Die Dienstleistungsgewerkschaft Verdi sieht den Kurs der Frankfurter Währungshüter ebenfalls kritisch. "Die starken Zinserhöhungen haben dazu beigetragen, die deutsche Volkswirtschaft in eine Rezession zu stürzen", sagte Verdi-Chefökonom Dierk Hirschel. "Diese realwirtschaftlichen Kosten der Inflationsbekämpfung sind zu hoch."

Europas größte Volkswirtschaft ist zuletzt zwei Quartale in Folge geschrumpft und könnte sich einigen Ökonomen zufolge auch im Gesamtjahr 2023 negativ entwickeln. Dennoch gehen die meisten Experten davon aus, dass die EZB ihren Leitzins am Donnerstag erneut erhöhen wird - von 3,75 auf 4,00 Prozent. Sie will damit die Inflation eindämmen. In Deutschland sind die Verbraucherpreise im Mai um 6,1 Prozent zum Vorjahreszeitraum gestiegen - das ist die niedrigste Teuerungsrate seit mehr als einem Jahr, doch strebt die EZB im Euroraum einen Wert von zwei Prozent an.

"WENIG HILFREICH BEI INFLATIONSBEKÄMPFUNG"

"Weitere Zinsschritte sind auch für die Bekämpfung der Inflation wenig hilfreich", argumentiert IG-Metall-Chef Hofmann. Die aktuelle Teuerung habe ihre Ursachen in extrem gestiegenen Energie- und Rohstoffpreisen und deren Weitergabe in den Erzeugerpreisen. Somit sei hier der Einfluss der Geldpolitik "sehr begrenzt".

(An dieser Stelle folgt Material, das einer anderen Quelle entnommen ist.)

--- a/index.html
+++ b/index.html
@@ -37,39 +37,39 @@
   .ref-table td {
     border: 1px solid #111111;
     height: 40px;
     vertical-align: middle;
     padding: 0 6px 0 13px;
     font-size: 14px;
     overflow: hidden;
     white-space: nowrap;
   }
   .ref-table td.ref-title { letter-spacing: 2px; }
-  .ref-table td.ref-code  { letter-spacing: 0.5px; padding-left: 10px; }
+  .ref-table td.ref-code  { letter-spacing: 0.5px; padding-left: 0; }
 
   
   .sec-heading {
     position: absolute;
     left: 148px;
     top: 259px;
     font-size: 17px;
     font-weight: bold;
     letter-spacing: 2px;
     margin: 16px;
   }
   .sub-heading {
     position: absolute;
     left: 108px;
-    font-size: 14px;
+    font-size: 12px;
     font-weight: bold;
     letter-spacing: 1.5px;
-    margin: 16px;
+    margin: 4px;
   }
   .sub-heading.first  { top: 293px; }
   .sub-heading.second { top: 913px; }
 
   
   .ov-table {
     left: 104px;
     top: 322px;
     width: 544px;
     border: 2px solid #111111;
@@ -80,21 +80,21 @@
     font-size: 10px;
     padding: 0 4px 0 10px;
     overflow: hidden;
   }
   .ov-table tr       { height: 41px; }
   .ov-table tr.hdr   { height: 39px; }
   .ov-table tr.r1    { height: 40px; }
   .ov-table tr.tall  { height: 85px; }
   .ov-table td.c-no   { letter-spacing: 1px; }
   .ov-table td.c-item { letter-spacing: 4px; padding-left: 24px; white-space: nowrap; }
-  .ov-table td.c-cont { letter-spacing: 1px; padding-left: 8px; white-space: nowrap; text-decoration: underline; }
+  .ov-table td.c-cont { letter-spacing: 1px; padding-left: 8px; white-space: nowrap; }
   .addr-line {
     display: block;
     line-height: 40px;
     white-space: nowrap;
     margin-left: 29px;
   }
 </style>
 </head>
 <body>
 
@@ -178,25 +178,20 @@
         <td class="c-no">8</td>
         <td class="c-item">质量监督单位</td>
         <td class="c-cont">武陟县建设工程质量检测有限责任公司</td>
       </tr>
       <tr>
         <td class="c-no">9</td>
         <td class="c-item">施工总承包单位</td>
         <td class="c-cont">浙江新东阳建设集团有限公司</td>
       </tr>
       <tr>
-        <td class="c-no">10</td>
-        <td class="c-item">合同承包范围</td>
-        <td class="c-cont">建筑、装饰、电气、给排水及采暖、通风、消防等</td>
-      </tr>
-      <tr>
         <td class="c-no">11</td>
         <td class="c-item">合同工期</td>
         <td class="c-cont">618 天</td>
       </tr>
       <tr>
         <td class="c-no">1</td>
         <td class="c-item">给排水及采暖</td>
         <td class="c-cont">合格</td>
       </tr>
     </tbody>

Auch die Gefahr einer Lohn-Preis-Spirale - bei der sich die Inflation verfestigen würde - sehen die Gewerkschaften nicht. "Die jüngsten Tarifabschlüsse der Gewerkschaften in Deutschland sind zwar gut ausgefallen, gefährden aber nicht das Preisstabilitätsziel der EZB", sagte DGB-Vorstand Körzell. "Neuere Analysen zeigen vielmehr: Ein erheblicher Teil der Inflation geht aktuell auf den Profit-Hunger der Unternehmen zurück, die ihre Preise stärker anheben als es zur Kompensation höherer Kosten notwendig wäre." Der Staat sollte dieser Entwicklung etwa durch Übergewinnsteuern und ein starkes Kartellrecht frühzeitig einen Riegel vorschieben. "Weitere Zinsschritte sind in der aktuellen Situation besonders schädlich, weil auch die Regierungen in Deutschland und Europa zunehmend einen sparpolitischen Kurs einschlagen", sagte der Gewerkschafter. "Die deutsche Schuldenbremse wird wieder scharf gestellt, die europäischen Fiskalregeln sollen nächstes Jahr wieder in Kraft treten."

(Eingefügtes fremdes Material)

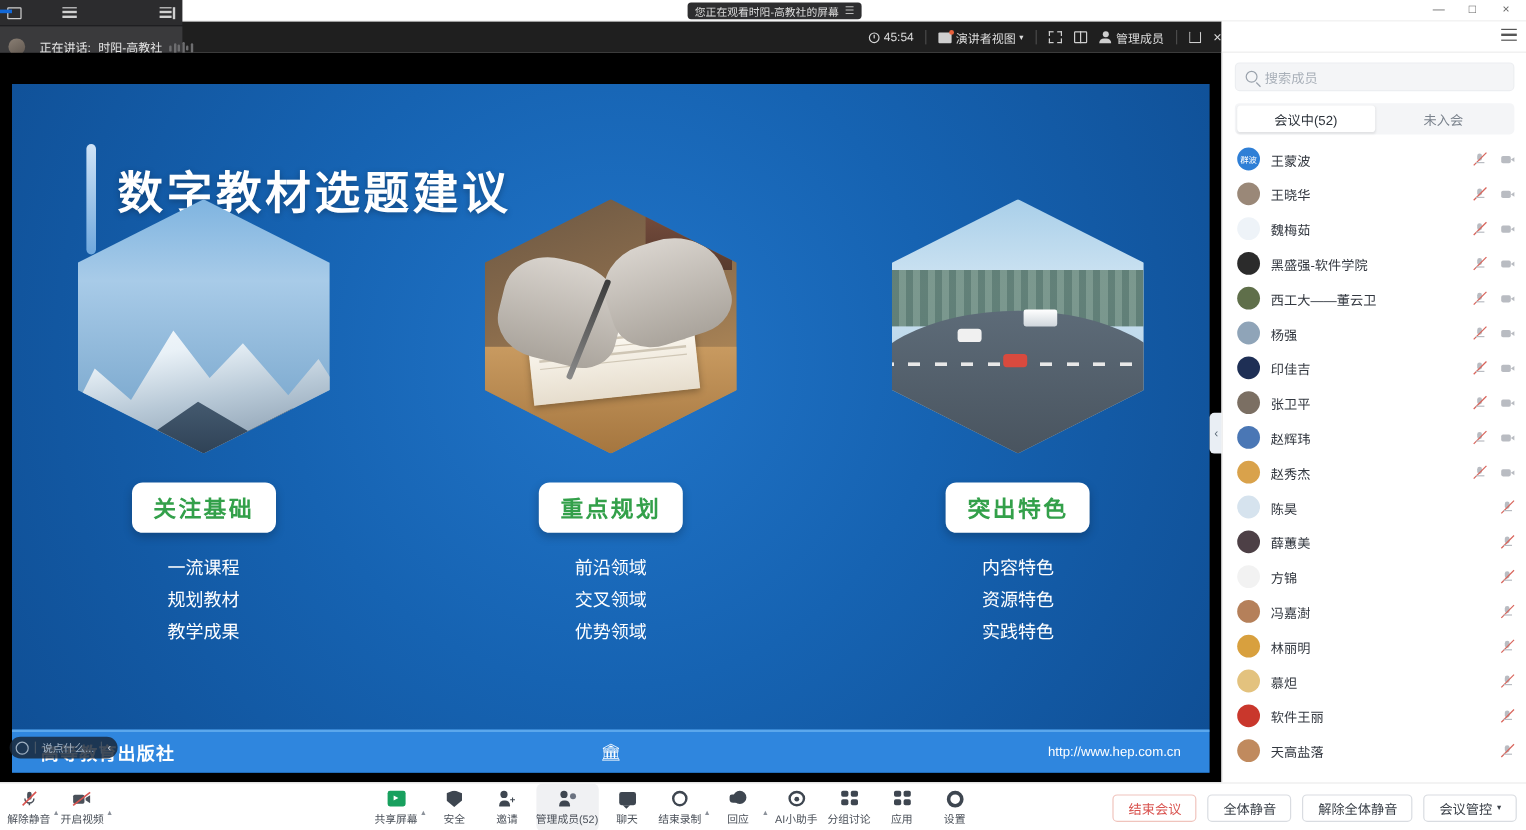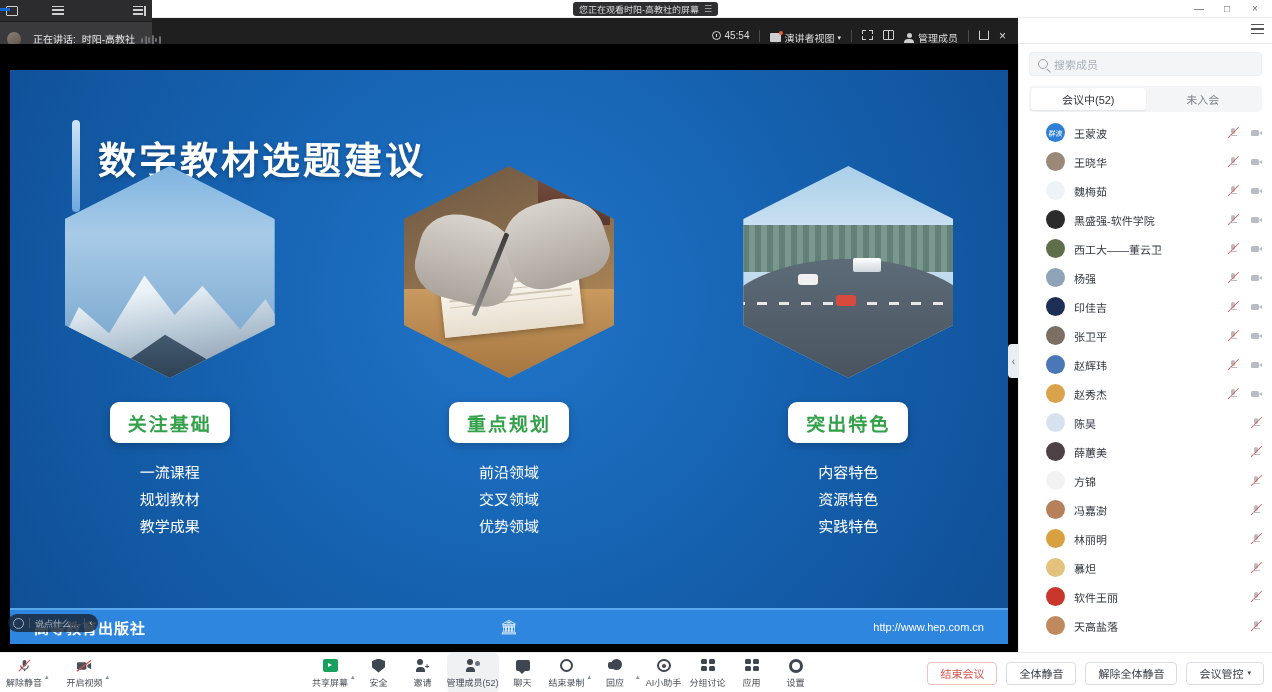--- a/index.html
+++ b/index.html
@@ -27,22 +27,22 @@
     padding: 0 6px; white-space: nowrap;
   }
   .share-banner .hmenu { font-size: 9px; color: #b9b9b9; }
 
   
   .meetbar {
     position: absolute; left: 0; top: 18px; width: 1018px; height: 26px;
     background: #1f1f1f;
   }
   .meetbar-right {
-    position: absolute; right: 0; top: 12px; height: 26px;
-    display: flex; align-items: flex-start; gap: 10px; padding-right: 12px;
+    position: absolute; right: 0; top: 0; height: 26px;
+    display: flex; align-items: center; gap: 10px; padding-right: 0;
     color: #dcdcdc; font-size: 10px;
   }
   .mb-item { display: flex; align-items: center; gap: 3px; cursor: pointer; white-space: nowrap; }
   .mb-sep { width: 1px; height: 12px; background: #4a4a4a; }
   .clock-ico { width: 9px; height: 9px; border-radius: 50%; border: 1.3px solid #d8d8d8; position: relative; }
   .clock-ico::after { content:""; position:absolute; left:3px; top:1.5px; width:1px; height:3px; background:#d8d8d8; }
   .caret { font-size: 7px; }
   .pview-ico { position: relative; width: 11px; height: 9px; background: #cfcfcf; border-radius: 1px; }
   .pview-ico::after { content:""; position:absolute; right:-2px; top:-2px; width:4px; height:4px; background:#e8603c; border-radius:50%; }
   .fs-ico { width: 11px; height: 10px; position: relative; }
@@ -226,21 +226,21 @@
   .mag { width: 10px; height: 10px; border: 1.4px solid #9aa2ac; border-radius: 50%; position: relative; flex:none; }
   .mag::after { content:""; position:absolute; right:-4px; bottom:-3px; width:5px; height:1.4px;
                 background:#9aa2ac; transform: rotate(45deg); }
   .search-ph { color: #a9b0b9; font-size: 11px; }
 
   .tabs { display: flex; margin: 6px 10px 0; background: #f4f5f7; border-radius: 4px; padding: 2px; }
   .tab { flex: 1; height: 22px; display: flex; align-items: center; justify-content: center;
          font-size: 11px; color: #7b838d; border-radius: 3px; }
   .tab.active { background: #fff; color: #2d333b; box-shadow: 0 1px 2px rgba(0,0,0,.08); }
 
-  .plist { margin-top: 6px; height: 545px; overflow: hidden; margin-left: 15px; }
+  .plist { margin-top: 6px; height: 545px; overflow: hidden; }
   .prow { height: 29px; display: flex; align-items: center; padding: 0 10px 0 12px; }
   .pav { width: 19px; height: 19px; border-radius: 50%; flex: none; margin-right: 9px;
          font-size: 7px; color: #fff; display: flex; align-items: center; justify-content: center;
          overflow: hidden; }
   .pname { font-size: 11px; color: #333840; white-space: nowrap; overflow: hidden; text-overflow: ellipsis; }
   .picons { margin-left: auto; display: flex; align-items: center; gap: 11px; }
   .mic-off, .cam-off { width: 12px; height: 12px; position: relative; flex: none; }
   .mic-off::before { content:""; position:absolute; left:4px; top:1px; width:4px; height:6px;
                      border-radius:2px; background:#b9bcc2; }
   .mic-off::after { content:""; position:absolute; left:2.5px; top:8px; width:7px; height:1.2px;
@@ -254,21 +254,21 @@
                     border-right:3.5px solid #b9bcc2; }
 
   
   .botbar {
     position: absolute; left: 0; top: 652px; width: 1272px; height: 40px;
     background: #fff; border-top: 1px solid #ececec;
   }
   .ctl { display: flex; flex-direction: column; align-items: center; justify-content: center;
          gap: 2px; min-width: 40px; height: 40px; color: #4a5059; font-size: 9px; white-space: nowrap; }
   .ctl .cglyph { height: 16px; display: flex; align-items: center; justify-content: center; font-size: 13px; }
-  .left-ctls { position: absolute; left: 4px; top: 0; display: flex; align-items: center; gap: 16px; }
+  .left-ctls { position: absolute; left: 4px; top: 0; display: flex; align-items: center; }
   .ctl-with-caret { display: flex; align-items: flex-end; }
   .mini-caret { font-size: 7px; color: #8b919a; padding-bottom: 12px; margin-left: 1px; }
 
   .center-ctls { position: absolute; left: 310px; top: 0; display: flex; align-items: center; gap: 4px; }
   .ctl.active-ctl { background: #f0f1f3; border-radius: 5px; }
 
   .right-ctls { position: absolute; right: 8px; top: 0; height: 40px; display: flex; align-items: center; gap: 9px; }
   .btn-outline {
     height: 23px; padding: 0 12px; border: 1px solid #d9dce1; border-radius: 4px;
     background: #fff; color: #3b4149; font-size: 11px; display: flex; align-items: center; gap: 4px;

Das werde zu einer deutlichen Verschärfung der Finanzierungsbedingungen führen und die Investitionen belasten. Dabei sei aktuell eine deutliche Ausweitung von privaten und öffentlichen Investitionen notwendig, um den sozial-ökologischen Umbau zu finanzieren. "Setzt die EZB ihren geldpolitischen Kurs weiter fort, ist das also schlecht für Wirtschaft, Arbeitsplätze und Klima", sagte DGB-Vorstand Körzell.